*TASK BRIEF*. Transcribe, word for word, all of the entries below, and exclude any pictures from the copy.

[Content revision data]
[Start of Attachment]

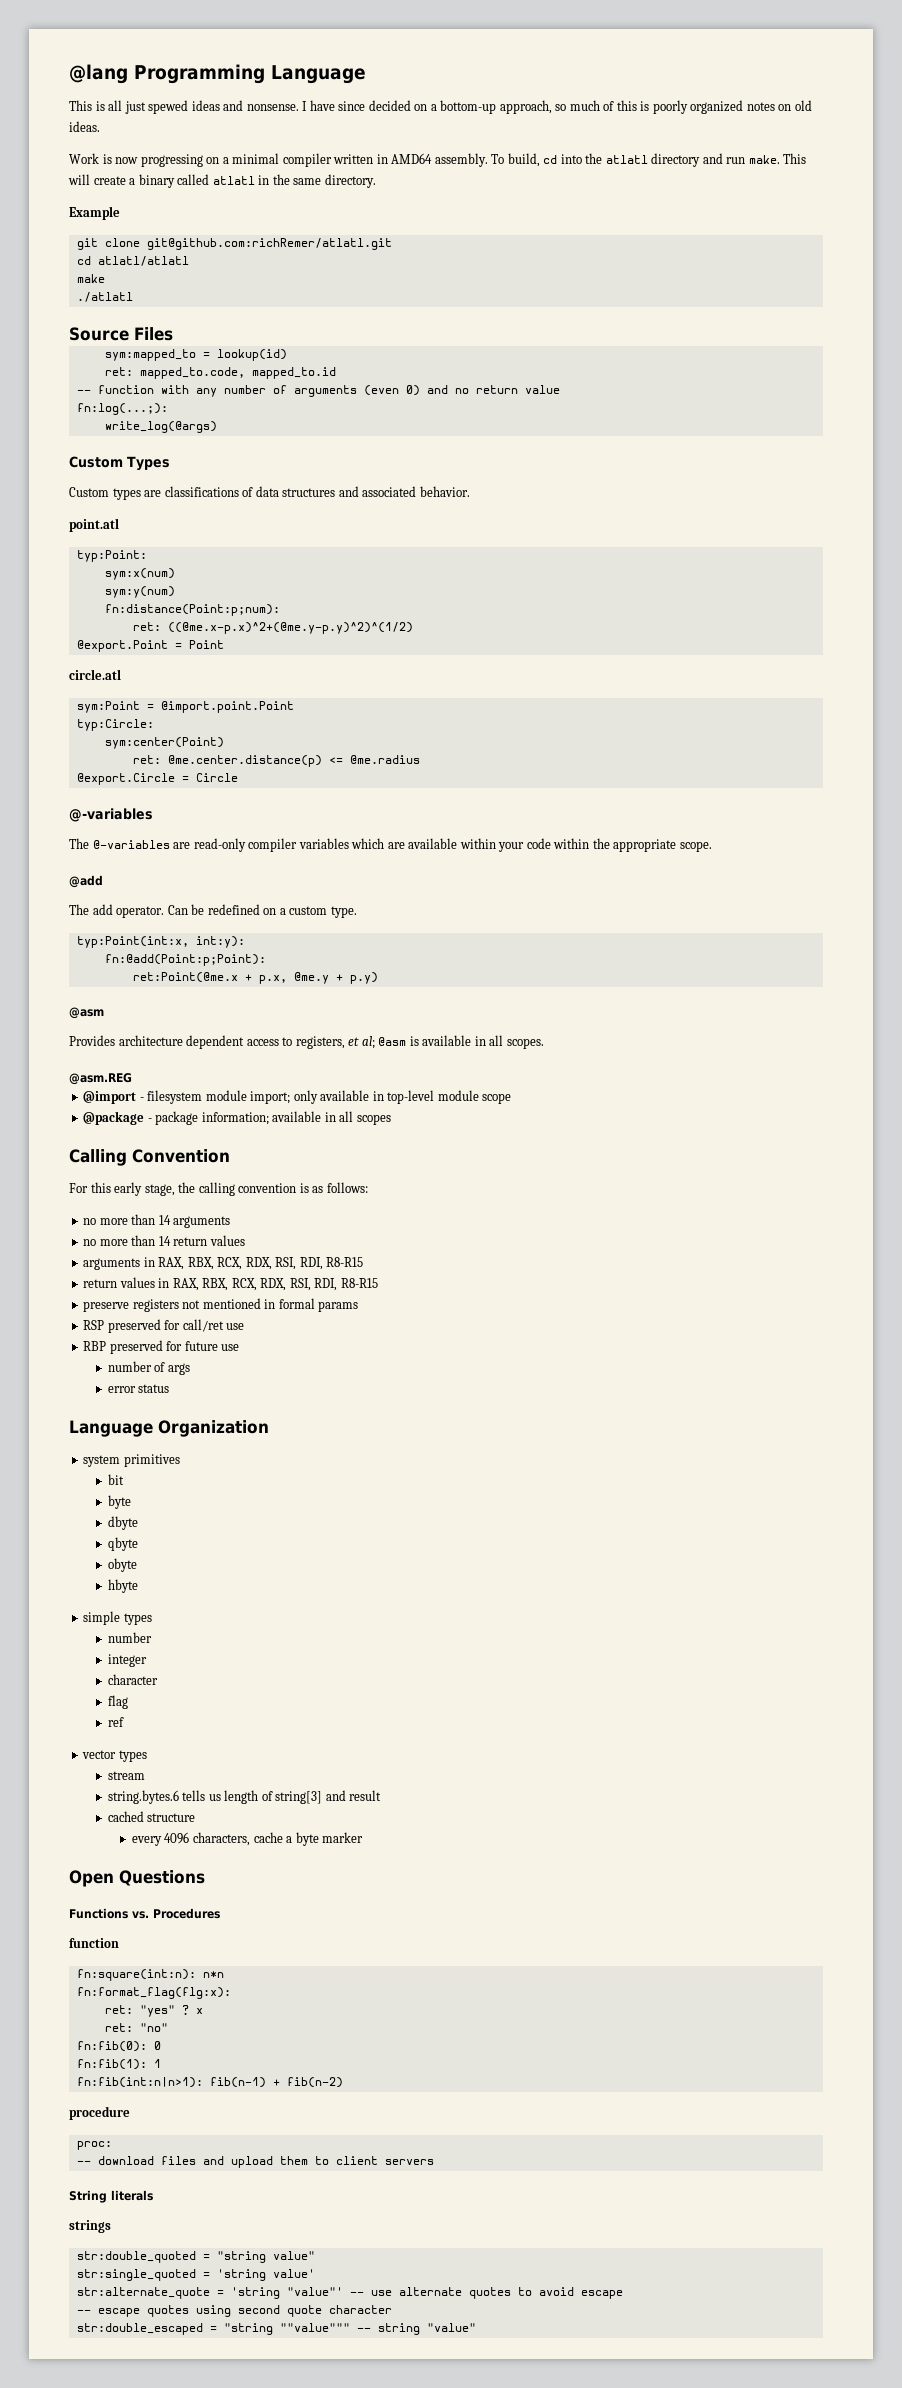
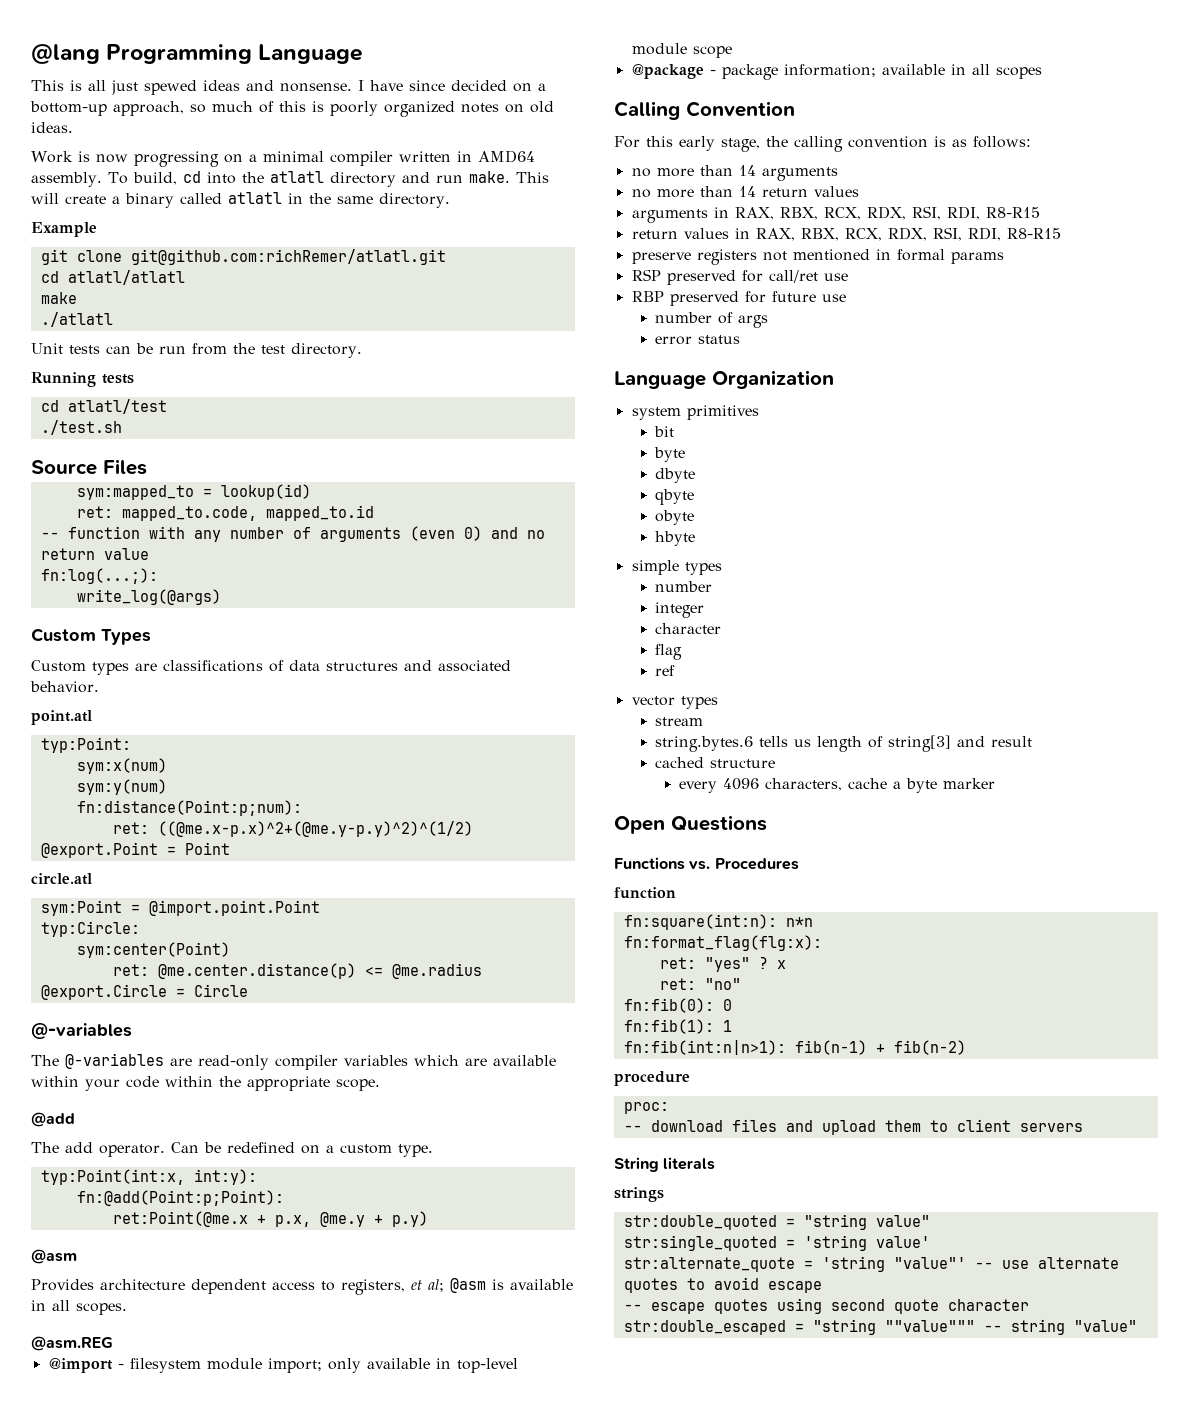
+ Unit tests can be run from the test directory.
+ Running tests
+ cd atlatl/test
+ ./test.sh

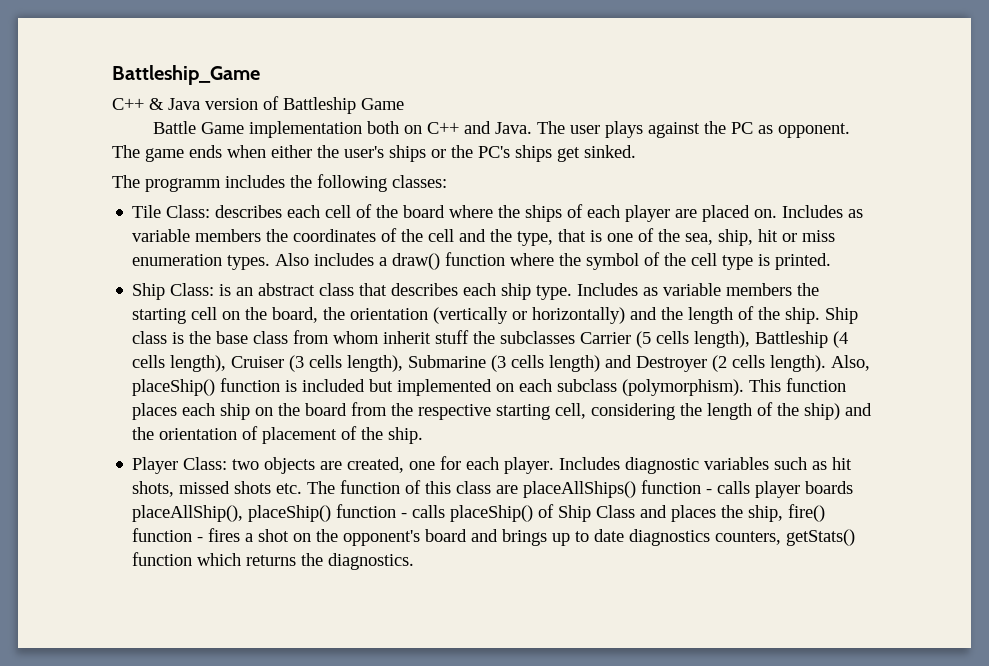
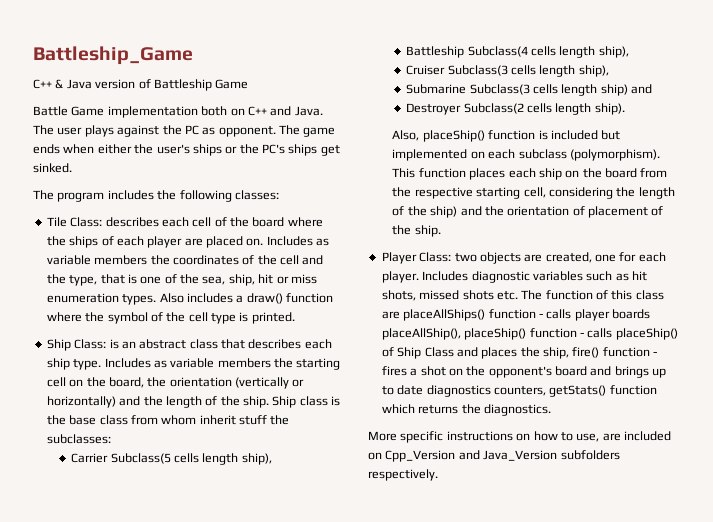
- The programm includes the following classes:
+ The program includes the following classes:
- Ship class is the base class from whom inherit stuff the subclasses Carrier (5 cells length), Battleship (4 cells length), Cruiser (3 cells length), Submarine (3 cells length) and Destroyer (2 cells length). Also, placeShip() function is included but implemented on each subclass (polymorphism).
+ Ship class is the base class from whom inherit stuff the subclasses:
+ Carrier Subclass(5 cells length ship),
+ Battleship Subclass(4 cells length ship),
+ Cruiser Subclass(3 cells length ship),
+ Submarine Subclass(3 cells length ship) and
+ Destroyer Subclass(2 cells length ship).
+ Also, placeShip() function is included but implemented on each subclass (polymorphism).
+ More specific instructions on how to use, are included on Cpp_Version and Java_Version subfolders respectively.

[End of Attachment]

*WRITTEN RESPONSE*.
+ Unit tests can be run from the test directory.
+ Running tests
+ cd atlatl/test
+ ./test.sh

- The programm includes the following classes:
+ The program includes the following classes:
- Ship class is the base class from whom inherit stuff the subclasses Carrier (5 cells length), Battleship (4 cells length), Cruiser (3 cells length), Submarine (3 cells length) and Destroyer (2 cells length). Also, placeShip() function is included but implemented on each subclass (polymorphism).
+ Ship class is the base class from whom inherit stuff the subclasses:
+ Carrier Subclass(5 cells length ship),
+ Battleship Subclass(4 cells length ship),
+ Cruiser Subclass(3 cells length ship),
+ Submarine Subclass(3 cells length ship) and
+ Destroyer Subclass(2 cells length ship).
+ Also, placeShip() function is included but implemented on each subclass (polymorphism).
+ More specific instructions on how to use, are included on Cpp_Version and Java_Version subfolders respectively.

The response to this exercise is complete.